Boerhavia boissieri

Scientific classification
- Kingdom: Plantae
- Clade: Tracheophytes
- Clade: Angiosperms
- Clade: Eudicots
- Order: Caryophyllales
- Family: Nyctaginaceae
- Genus: Boerhavia
- Species: B. boissieri
- Binomial name: Boerhavia boissieri Heimerl

= Boerhavia boissieri =

- Genus: Boerhavia
- Species: boissieri
- Authority: Heimerl

Species of plant

Boerhavia boissieri is a species of plant in the Nyctaginaceae family.
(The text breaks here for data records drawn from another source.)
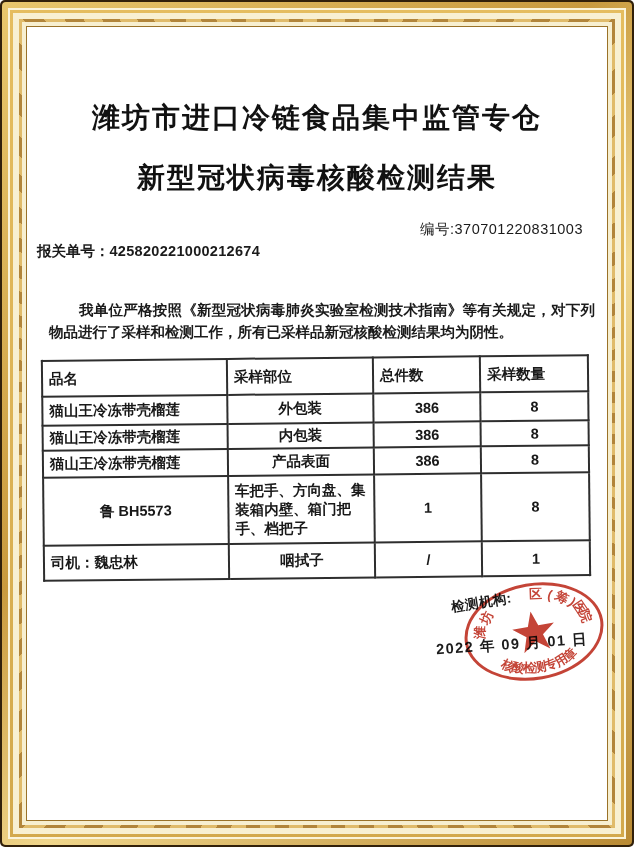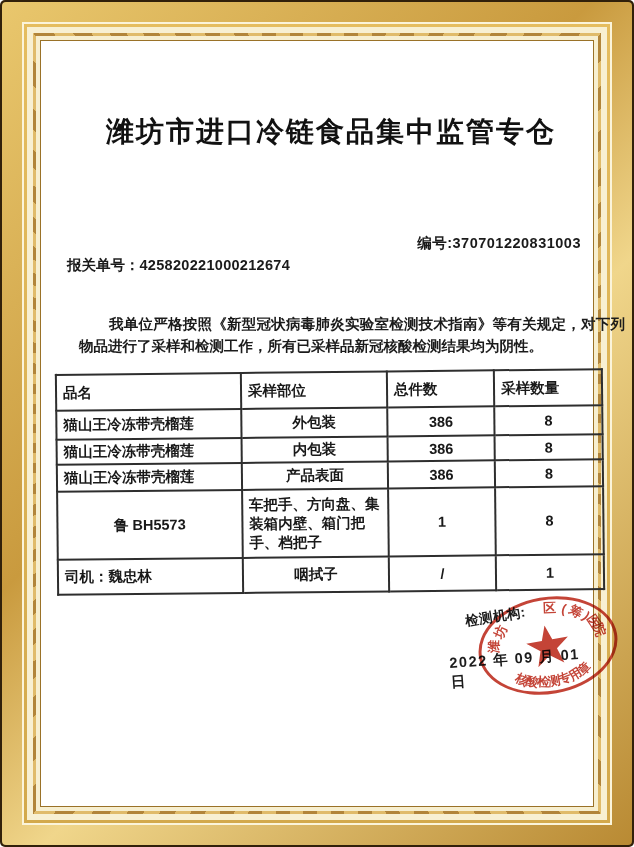--- a/index.html
+++ b/index.html
@@ -11,7 +11,7 @@
   
   .f{box-sizing:border-box;width:100%;height:100%;}
   .f1{padding:2px;background:#31200a;border-radius:5px;}
-  .f2{padding:20px;background:linear-gradient(135deg,#e9c76d 0%,#c99a3e 40%,#f0d68b 60%,#b98a33 100%);border-radius:4px;}
+  .f2{padding:6px;background:linear-gradient(135deg,#e9c76d 0%,#c99a3e 40%,#f0d68b 60%,#b98a33 100%);border-radius:4px;}
   .f3{padding:2px;background:#fbf4da;}
   .f4{padding:3px;background:linear-gradient(180deg,#e5bd5f,#d3a94c);}
   .f5{padding:6px;background:#f8f0d2;}

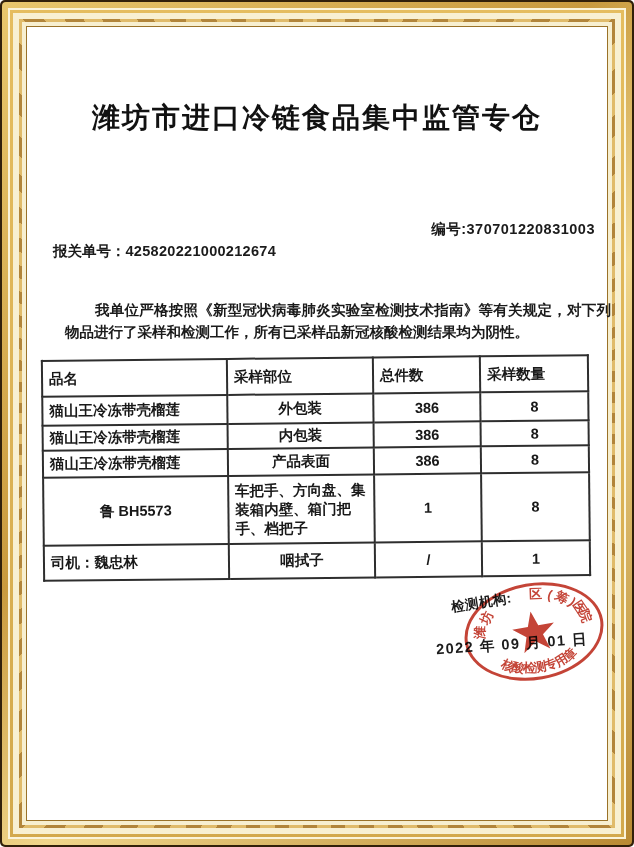--- a/index.html
+++ b/index.html
@@ -71,6 +71,7 @@
           <div class="inner">
 
             <div class="title title1">潍坊市进口冷链食品集中监管专仓</div>
+            <div class="title title2">新型冠状病毒核酸检测结果</div>
 
             <div class="doc-number"><span>编号:</span><span>370701220831003</span></div>
 

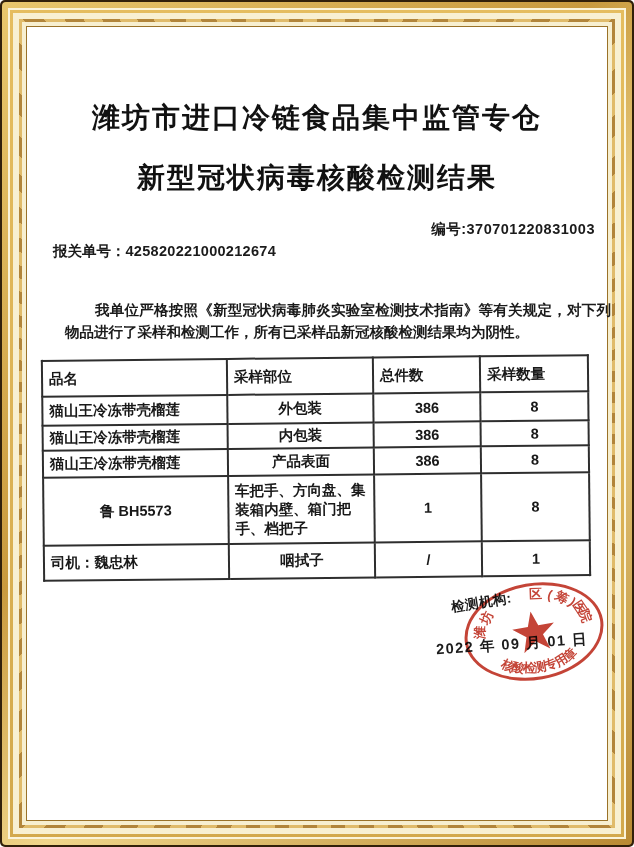--- a/index.html
+++ b/index.html
@@ -25,7 +25,7 @@
   .title1{top:72px;}
   .title2{top:132px;}
 
-  .doc-number{position:absolute;top:193px;right:12px;font-size:14.5px;font-weight:700;letter-spacing:.5px;}
+  .doc-number{position:absolute;top:193px;right:24px;font-size:14.5px;font-weight:400;letter-spacing:.5px;}
 
   .fields{position:absolute;top:214px;left:26px;font-size:14.5px;font-weight:700;line-height:21.5px;}
   .fields .value{font-weight:600;letter-spacing:.3px;}

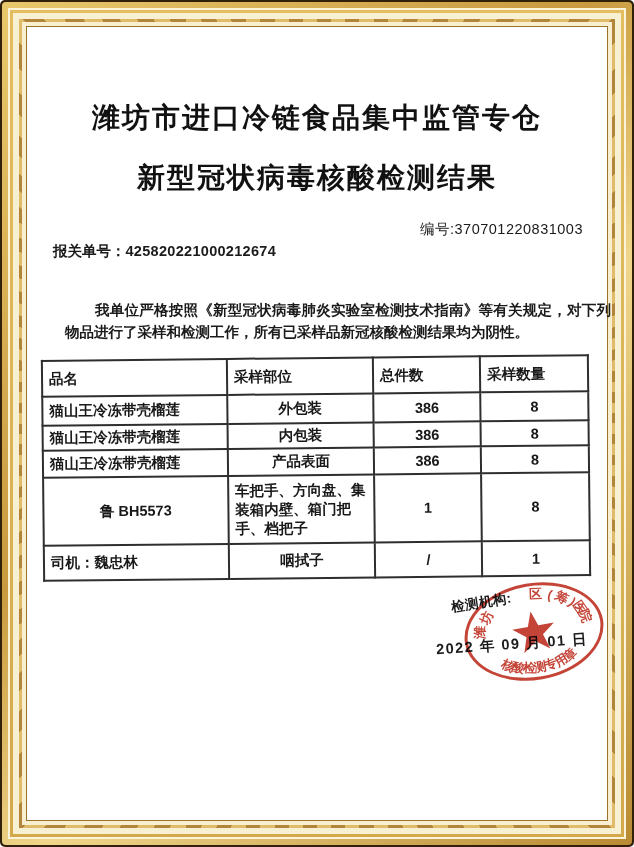--- a/index.html
+++ b/index.html
@@ -27,7 +27,7 @@
 
   .doc-number{position:absolute;top:193px;right:24px;font-size:14.5px;font-weight:400;letter-spacing:.5px;}
 
-  .fields{position:absolute;top:214px;left:26px;font-size:14.5px;font-weight:700;line-height:21.5px;}
+  .fields{position:absolute;top:214px;left:10px;font-size:14.5px;font-weight:700;line-height:21.5px;}
   .fields .value{font-weight:600;letter-spacing:.3px;}
 
   .statement{position:absolute;top:272px;left:38px;width:546px;

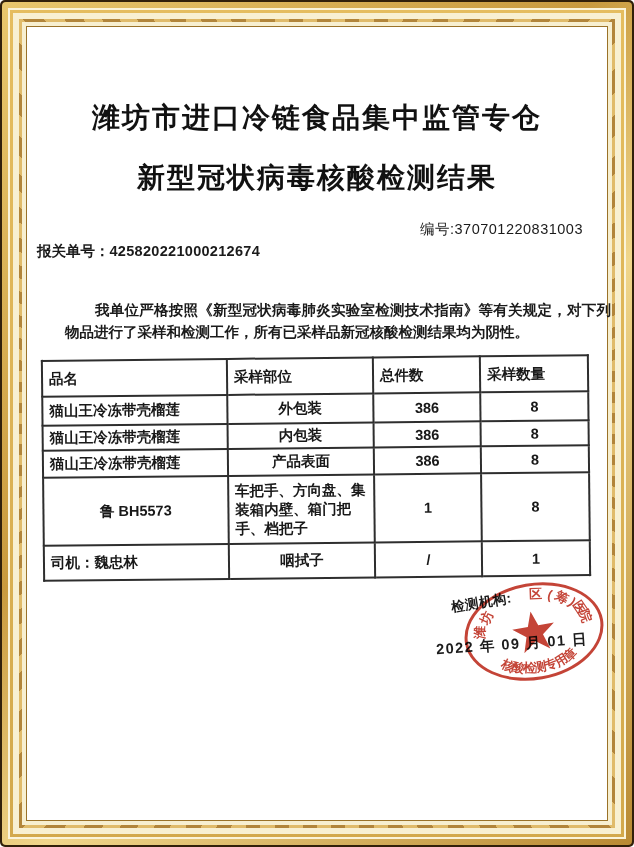--- a/index.html
+++ b/index.html
@@ -30,7 +30,7 @@
   .fields{position:absolute;top:214px;left:10px;font-size:14.5px;font-weight:700;line-height:21.5px;}
   .fields .value{font-weight:600;letter-spacing:.3px;}
 
-  .statement{position:absolute;top:272px;left:38px;width:546px;
+  .statement{position:absolute;top:272px;left:22px;width:546px;
              font-size:14.5px;font-weight:700;line-height:22px;text-indent:30px;text-align:justify;}
 
   table.sample{position:absolute;top:330px;left:15px;width:548px;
It is a woody-based perennial with long, slender stems with fleshy leaves and small pink flowers. It grows throughout Egypt, Sahara Desert, Sudan, Eritrea, Zaire, Malawi, and the Arabian Peninsula. It may also be called the Commicarpus boissieri. Boerhavia boissieri prefers rocky, open and dry habitats.

==Uses==
The new tender growing shoots were often picked and chewed- they were said to have a sour, astringent flavour. People far from water would also pluck the tips and chew them to assuage their thirst. In times of hunger, the knobbed roots were dug up, roasted slowly and eaten along with the roots of the Ecbolium violaceum.

==History==
"Boissieri" commemorates Pierre Edmond Boissier, a distinguished Swiss botanist who wrote Flora Orientalis, the first comprehensive book covering the plants of the Middle East.